Other Notes: If you want to have your squash harvest and eat the flowers too, pick only the male flowers. The male flowers have a long thin stem (see photo) and will grow around the outside edges of the plant. The female flowers are usually close to the center of the plant and have a small, bulbous base at the bottom of the flower where it meets the stem. The bulbous base is what will turn into the squash or zucchini.
Sweet Violets are actually a member of the pansy family. You can use them in salads, pesto, cakes, drinks, yogurt and so much more.
Do Not Eat African Violets! The ornamental houseplant with the fuzzy leaves is an entirely different variety and are not to be eaten.
Color: Purples and blues are the best for consuming
Parts: Flowers and leaves
Flavor: Floral.
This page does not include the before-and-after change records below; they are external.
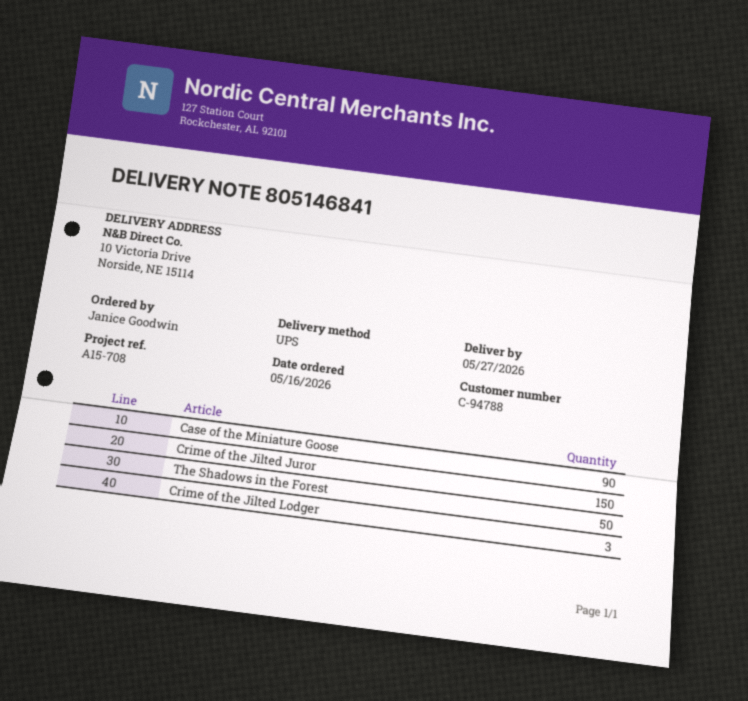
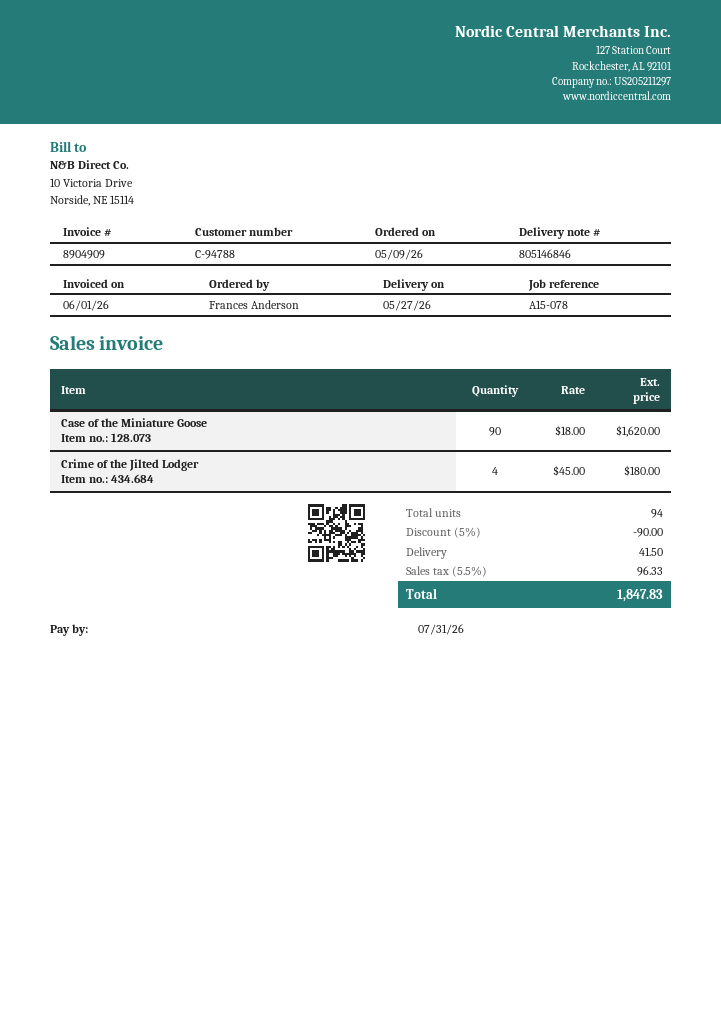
order date: 2026-05-16 -> 2026-05-09
delivery note number: 805146841 -> 805146846
reference: A15-708 -> A15-078
ordered by: Janice Goodwin -> Frances Anderson
Crime of the Jilted Juror: 150 -> none
The Shadows in the Forest: 50 -> none
Crime of the Jilted Lodger: 3 -> 4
Very light flavor of violet.
Uses: Lemonade, cake decorations, yogurt topping, dessert topping, candy and loads more.
Benefits: Brings smiles. The leaves are high in vitamin A and C.
Prep: Fresh. Dried. Candied. If making candied violets be sure to use quickly as they wilt fast.
Cautions: Again…DO NOT EAT African Violets! African Violets are an ornamental houseplant with fuzzy leaves and yellow pistils and are not to be eaten.
When using the flowers (fresh, dried or their extracts in food, double check that they are from organic, pesticide-free flowers only.
These are just 12 of the many flowers out there that can be used in cooking. Remember to start with small quantities and then slowly add more until you achieve the taste you want as the intense flavor of many flowers can become overpowering really fast!
I hate to be a nag but…Never eat any flowers that you get at the floral department in the grocery store or from commercial florists. This is because the majority – if not all – are grown using pesticides. Never eat flowers picked from the roadside, a park, or any flowers that you cannot confirm as pesticide-free.
There are thousands of delicious possibilities. Experiment, be creative, but most of all have fun with edible flowers.